Difference listings

━━━━━━━━━━━━━━━━

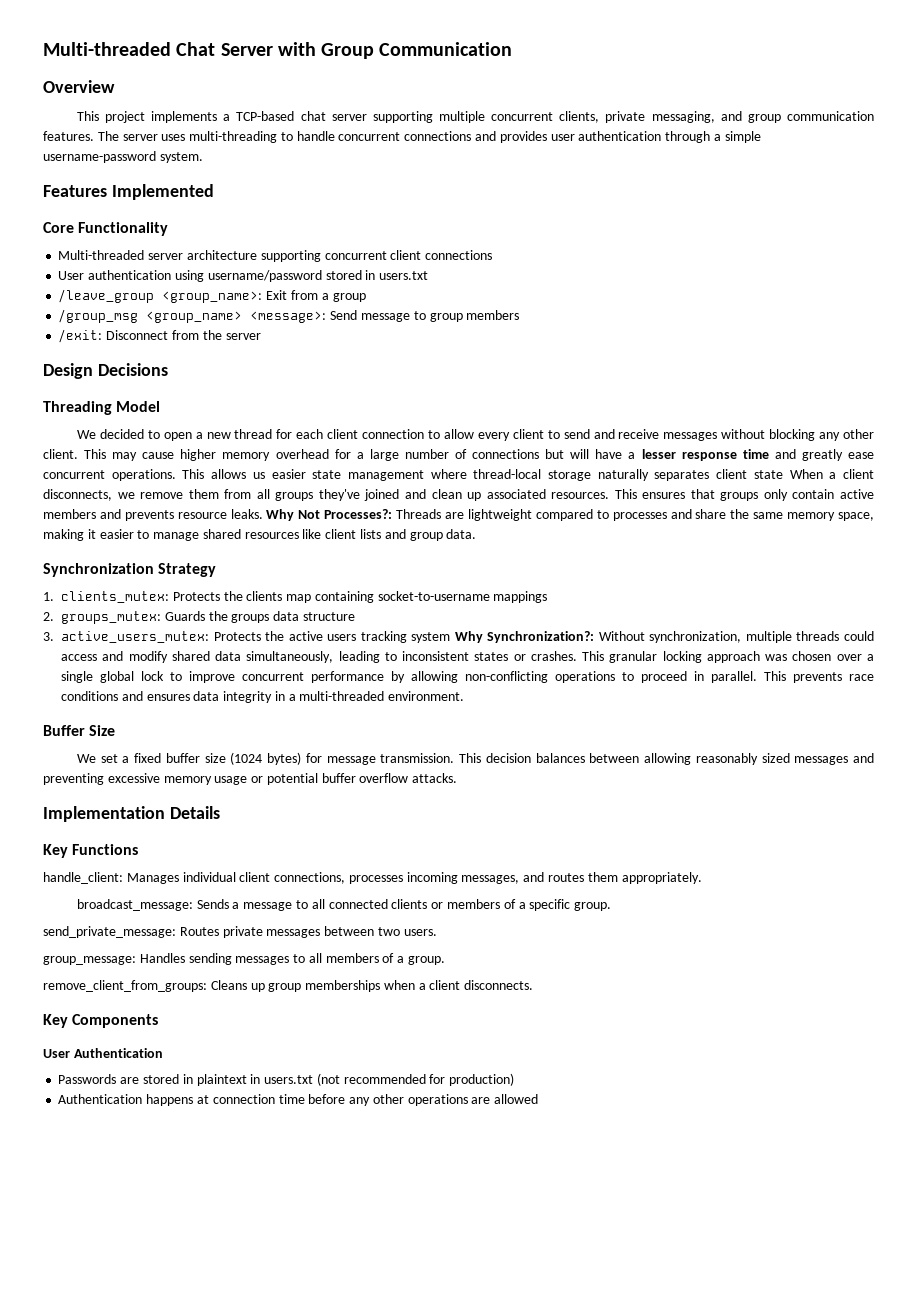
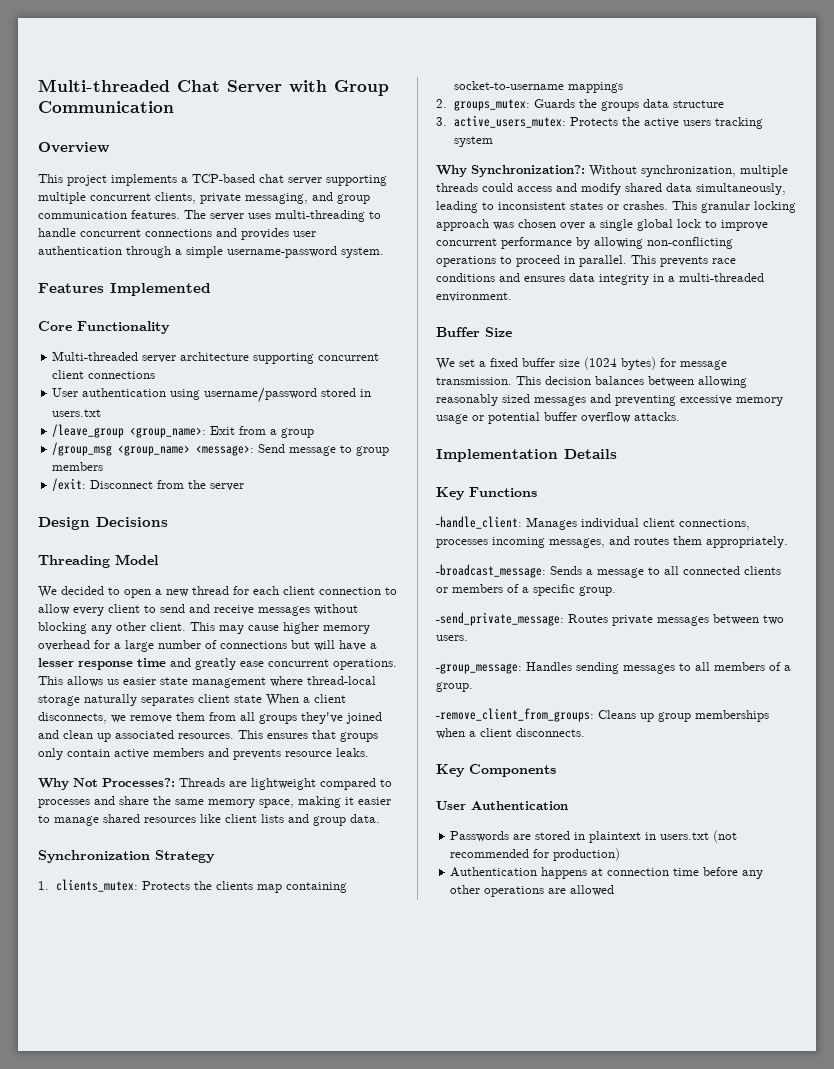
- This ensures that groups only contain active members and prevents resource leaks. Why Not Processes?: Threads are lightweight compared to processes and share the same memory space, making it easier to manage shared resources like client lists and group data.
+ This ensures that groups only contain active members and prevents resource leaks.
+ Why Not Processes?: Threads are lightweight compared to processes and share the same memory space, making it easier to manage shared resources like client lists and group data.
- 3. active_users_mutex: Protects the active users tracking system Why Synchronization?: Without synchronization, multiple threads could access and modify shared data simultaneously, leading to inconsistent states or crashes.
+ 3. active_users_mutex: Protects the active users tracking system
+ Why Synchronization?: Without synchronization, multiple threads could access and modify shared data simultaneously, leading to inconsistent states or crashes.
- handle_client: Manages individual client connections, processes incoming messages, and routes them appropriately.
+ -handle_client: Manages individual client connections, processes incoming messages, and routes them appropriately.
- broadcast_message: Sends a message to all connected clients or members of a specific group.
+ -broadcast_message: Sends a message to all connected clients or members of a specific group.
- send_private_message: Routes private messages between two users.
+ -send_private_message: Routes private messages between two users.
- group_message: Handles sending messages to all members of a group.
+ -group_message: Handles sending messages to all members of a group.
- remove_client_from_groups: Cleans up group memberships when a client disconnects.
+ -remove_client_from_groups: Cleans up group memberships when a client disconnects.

━━━━━━━━━━━━━━━━

# AIM OF THE EXERCISE
Counting only lines that hold "could", state how many appear in the records, and give nothing but the number.

# PROBLEM SOLUTION
2